Get This Book: Every Deep-Drawn Breath

I just got Wes Ely’s new book, Every Deep-Drawn Breath. You do need to buy this book to learn about delirium, Post-Intensive Care Syndrome (PICS) and what Dr. Ely and colleagues are doing to prevent it. PICS is a syndrome patients suffer after being hospitalized with severe medical illness in critical care units. It includes impairments in cognitive skills (impaired executive functioning), emotional functioning (depression, anxiety, post-traumatic stress disorder), and physical function (weakness, myopathy, and neuropathy). 

Reading the prologue and first chapter reminded me of my early years in medical school and residency. It also reminded me of my frustrations when I was working as a psychiatric consultant trying to teach my colleagues about delirium, which a large percentage of patients suffer in the intensive care unit (ICU). I retired a little over a year ago.

Dr. Ely’s book also reminded me that I wrote an article about delirium 10 years ago, which was published in Psychiatric Times. I can still find it on line. The title is “Psychiatrists Can Help Prevent Delirium.” Prevention is the key because once delirium sets in, the challenge to offset the neurocognitive impairment becomes far greater.

A couple of years before I wrote it, I had tried working in private practice in Wisconsin. Aside from gaining weight from the good food there, I didn’t adjust well and quickly returned to Iowa City. I did make a consultation visit to a primary care clinic where I worked, which was a welcome surprised to the clinician who asked for help. You can take the psychiatric consultant out of the hospital, but you can’t take the hospital out of the psychiatric consultant.
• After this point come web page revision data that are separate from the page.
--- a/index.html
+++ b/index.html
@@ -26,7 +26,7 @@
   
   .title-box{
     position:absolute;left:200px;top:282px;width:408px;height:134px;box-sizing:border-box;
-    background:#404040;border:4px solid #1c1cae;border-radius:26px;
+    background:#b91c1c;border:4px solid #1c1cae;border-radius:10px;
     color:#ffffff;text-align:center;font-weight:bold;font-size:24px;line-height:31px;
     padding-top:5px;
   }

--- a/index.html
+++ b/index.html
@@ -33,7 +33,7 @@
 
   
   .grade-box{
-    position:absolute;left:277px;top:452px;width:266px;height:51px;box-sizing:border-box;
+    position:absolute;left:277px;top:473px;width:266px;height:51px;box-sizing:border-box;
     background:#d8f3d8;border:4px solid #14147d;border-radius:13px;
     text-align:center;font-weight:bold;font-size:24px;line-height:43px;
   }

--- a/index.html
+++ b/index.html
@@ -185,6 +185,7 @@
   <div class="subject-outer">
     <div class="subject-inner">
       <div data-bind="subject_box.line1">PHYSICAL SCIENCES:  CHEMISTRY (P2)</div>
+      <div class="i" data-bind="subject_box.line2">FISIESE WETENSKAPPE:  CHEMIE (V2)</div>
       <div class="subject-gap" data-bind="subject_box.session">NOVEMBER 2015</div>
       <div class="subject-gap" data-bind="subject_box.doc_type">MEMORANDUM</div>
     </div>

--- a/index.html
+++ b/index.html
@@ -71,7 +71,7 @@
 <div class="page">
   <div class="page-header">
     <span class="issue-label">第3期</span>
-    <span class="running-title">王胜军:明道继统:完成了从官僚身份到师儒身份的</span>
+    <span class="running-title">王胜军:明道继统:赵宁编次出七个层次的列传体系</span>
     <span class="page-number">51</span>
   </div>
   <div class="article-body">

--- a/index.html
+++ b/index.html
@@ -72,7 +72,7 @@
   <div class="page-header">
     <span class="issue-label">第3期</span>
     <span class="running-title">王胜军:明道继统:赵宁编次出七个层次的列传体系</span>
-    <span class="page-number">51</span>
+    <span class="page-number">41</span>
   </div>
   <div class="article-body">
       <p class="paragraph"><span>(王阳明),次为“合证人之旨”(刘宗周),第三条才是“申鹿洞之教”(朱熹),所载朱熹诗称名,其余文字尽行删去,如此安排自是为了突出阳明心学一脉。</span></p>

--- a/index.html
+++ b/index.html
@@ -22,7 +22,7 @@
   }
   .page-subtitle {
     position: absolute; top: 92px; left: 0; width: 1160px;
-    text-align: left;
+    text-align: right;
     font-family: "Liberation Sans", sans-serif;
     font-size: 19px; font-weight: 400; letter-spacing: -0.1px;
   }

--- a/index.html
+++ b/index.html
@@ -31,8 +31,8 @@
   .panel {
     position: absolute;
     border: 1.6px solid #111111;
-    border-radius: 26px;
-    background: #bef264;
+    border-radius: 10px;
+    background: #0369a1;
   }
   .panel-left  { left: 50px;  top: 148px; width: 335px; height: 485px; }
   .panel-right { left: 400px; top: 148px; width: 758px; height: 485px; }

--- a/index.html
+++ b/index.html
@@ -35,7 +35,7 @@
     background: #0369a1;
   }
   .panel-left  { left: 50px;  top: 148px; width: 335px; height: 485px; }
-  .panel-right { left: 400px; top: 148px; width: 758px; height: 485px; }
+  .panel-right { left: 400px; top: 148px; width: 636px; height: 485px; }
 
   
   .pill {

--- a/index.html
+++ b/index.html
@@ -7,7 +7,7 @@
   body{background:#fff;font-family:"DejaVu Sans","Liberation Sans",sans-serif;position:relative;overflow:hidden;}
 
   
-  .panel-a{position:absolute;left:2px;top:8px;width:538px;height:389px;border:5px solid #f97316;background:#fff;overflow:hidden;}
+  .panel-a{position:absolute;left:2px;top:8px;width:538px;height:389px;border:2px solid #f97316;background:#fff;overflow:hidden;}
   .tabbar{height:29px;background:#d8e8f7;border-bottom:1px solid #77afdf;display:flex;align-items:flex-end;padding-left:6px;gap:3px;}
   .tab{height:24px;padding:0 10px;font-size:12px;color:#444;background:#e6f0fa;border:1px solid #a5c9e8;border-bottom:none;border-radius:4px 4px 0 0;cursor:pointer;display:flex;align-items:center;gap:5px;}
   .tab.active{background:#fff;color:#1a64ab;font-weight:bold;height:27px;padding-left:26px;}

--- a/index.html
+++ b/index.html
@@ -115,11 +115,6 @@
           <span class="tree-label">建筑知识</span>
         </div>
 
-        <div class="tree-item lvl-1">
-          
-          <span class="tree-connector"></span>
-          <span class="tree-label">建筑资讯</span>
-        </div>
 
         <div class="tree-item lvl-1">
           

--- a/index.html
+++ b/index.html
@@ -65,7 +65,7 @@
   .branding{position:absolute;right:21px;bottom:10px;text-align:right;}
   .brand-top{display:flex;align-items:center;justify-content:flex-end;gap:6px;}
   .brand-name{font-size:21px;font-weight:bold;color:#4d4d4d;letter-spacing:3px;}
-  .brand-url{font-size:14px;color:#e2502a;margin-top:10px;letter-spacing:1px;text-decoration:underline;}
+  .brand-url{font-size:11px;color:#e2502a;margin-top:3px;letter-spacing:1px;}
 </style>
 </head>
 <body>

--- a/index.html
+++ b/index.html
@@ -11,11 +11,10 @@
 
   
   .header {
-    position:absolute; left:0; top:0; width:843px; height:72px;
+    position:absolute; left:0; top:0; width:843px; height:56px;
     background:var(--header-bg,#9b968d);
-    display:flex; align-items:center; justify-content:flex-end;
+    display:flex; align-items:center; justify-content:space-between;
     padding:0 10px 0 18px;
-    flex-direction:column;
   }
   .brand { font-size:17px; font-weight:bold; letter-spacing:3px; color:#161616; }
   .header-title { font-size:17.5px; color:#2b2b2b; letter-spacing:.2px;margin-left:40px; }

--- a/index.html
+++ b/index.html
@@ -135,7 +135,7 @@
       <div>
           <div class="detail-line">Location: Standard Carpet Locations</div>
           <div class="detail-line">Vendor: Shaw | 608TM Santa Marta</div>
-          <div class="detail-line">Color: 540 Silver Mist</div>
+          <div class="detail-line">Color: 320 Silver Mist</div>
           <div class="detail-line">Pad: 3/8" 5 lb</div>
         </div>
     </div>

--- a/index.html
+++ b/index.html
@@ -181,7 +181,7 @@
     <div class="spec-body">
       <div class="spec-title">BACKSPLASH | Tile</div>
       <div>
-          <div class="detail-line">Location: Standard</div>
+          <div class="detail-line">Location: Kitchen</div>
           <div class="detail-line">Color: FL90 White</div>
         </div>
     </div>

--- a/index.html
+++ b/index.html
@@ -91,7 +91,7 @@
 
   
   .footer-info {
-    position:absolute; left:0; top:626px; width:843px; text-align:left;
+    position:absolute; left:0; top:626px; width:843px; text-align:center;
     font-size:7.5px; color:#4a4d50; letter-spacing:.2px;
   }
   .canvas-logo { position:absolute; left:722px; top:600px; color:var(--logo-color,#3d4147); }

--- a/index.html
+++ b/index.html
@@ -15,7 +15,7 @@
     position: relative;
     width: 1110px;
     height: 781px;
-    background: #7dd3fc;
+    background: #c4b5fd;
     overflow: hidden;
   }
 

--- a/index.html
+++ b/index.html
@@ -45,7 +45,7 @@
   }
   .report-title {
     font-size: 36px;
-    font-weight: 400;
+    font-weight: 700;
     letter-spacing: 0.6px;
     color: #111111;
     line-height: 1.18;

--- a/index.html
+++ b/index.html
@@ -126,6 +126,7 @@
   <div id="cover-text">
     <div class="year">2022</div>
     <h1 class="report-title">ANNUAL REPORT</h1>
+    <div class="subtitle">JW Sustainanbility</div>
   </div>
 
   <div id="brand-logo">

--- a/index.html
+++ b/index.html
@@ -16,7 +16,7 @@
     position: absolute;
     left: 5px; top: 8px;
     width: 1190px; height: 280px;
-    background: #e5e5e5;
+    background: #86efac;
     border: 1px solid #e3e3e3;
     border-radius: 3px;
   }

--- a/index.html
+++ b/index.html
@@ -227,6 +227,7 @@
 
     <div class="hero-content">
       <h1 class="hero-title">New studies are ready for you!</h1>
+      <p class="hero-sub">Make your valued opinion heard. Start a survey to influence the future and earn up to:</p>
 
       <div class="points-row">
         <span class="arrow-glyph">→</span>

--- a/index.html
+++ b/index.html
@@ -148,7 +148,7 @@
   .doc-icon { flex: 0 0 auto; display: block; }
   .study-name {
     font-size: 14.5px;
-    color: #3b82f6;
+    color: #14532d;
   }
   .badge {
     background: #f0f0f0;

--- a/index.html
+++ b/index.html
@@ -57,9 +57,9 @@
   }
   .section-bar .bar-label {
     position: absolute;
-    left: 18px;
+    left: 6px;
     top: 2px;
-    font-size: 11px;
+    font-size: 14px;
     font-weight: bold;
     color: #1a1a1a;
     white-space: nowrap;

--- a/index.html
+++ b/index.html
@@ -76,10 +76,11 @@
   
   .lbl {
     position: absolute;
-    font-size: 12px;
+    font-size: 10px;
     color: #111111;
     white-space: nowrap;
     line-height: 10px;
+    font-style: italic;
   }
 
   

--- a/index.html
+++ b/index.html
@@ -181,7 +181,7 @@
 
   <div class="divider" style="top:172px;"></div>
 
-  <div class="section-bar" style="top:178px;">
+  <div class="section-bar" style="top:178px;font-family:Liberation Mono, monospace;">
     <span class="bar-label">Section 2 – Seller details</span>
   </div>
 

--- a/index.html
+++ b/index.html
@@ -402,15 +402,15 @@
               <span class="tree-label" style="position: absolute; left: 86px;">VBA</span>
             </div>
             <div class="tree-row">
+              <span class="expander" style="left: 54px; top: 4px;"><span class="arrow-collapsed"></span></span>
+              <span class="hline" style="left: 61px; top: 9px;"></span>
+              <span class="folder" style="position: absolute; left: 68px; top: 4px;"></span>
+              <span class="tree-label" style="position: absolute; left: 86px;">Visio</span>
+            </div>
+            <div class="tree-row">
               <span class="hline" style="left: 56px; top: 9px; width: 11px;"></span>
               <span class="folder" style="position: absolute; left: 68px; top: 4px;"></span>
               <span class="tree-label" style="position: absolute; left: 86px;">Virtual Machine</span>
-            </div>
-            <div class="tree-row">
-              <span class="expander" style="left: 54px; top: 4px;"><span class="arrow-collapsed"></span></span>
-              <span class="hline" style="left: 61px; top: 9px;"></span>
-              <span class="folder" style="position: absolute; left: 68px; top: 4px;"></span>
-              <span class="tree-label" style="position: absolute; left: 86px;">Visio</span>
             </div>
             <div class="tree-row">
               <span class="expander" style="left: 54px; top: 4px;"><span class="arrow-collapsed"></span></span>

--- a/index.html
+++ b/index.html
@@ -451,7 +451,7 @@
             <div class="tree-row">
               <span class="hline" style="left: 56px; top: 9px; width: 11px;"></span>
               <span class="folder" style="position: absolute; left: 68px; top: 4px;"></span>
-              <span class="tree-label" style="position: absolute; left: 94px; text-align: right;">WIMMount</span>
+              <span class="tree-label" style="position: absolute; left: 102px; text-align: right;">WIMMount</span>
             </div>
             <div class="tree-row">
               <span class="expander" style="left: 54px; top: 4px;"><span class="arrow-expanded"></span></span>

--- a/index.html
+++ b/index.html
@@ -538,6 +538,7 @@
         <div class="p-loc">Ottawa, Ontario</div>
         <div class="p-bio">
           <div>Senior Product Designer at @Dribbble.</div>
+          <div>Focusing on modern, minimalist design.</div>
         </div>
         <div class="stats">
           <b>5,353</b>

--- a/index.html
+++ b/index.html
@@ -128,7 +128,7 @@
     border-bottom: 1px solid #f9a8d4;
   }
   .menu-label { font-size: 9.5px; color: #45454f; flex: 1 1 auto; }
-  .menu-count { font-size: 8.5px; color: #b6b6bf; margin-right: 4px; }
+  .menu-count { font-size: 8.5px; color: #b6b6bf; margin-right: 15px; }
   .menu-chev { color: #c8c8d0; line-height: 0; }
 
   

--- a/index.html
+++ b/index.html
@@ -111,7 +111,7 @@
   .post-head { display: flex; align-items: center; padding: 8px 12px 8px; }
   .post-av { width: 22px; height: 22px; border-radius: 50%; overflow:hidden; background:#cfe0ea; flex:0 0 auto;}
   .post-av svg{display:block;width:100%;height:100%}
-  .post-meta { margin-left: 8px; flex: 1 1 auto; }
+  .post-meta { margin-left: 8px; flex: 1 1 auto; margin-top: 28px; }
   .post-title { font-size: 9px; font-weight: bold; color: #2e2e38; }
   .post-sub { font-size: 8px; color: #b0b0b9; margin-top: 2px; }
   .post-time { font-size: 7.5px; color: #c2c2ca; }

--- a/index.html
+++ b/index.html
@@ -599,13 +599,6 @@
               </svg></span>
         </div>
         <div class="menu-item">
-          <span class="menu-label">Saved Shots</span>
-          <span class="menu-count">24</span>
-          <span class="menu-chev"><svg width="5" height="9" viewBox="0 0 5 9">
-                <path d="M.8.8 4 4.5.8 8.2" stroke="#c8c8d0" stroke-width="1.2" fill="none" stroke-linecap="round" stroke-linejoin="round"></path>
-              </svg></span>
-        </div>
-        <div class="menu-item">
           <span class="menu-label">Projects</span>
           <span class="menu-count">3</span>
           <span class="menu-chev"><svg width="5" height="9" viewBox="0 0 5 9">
I also met Dr. Ely around that time as well, because I kidded him about what he wrote in another book, Delirium in Critical Care (2011). There was a couple of paragraphs in a section called “Psychiatrists and delirium.” I’m going to risk somebody rapping my knuckles about copyright rules, but I’ll quote the sentence that usually made me chuckle: “Should we, or should we not, call the psychiatrist? Can we replace them with a screening tool and then use haloperidol freely?”

I think that was meant to be funny—and it was in an ironic way. Every psychiatric consultant knows that the main treatment for delirium is not haloperidol, but treating the underlying medical illnesses. Anyway, I poked a little fun at that book section in a blog post (which I no longer have, called “The Practical Psychosomaticist”) and shortly thereafter, he emailed me, asking me to write a few posts highlighting the serious and important research he and others were conducting about delirium. I learned a lot.

Eventually, I actually met Dr. Ely, at meeting of the American Delirium Society in Indianapolis. I respect and admire him. He’s a brilliant doctor and a caring man. And you should buy his book.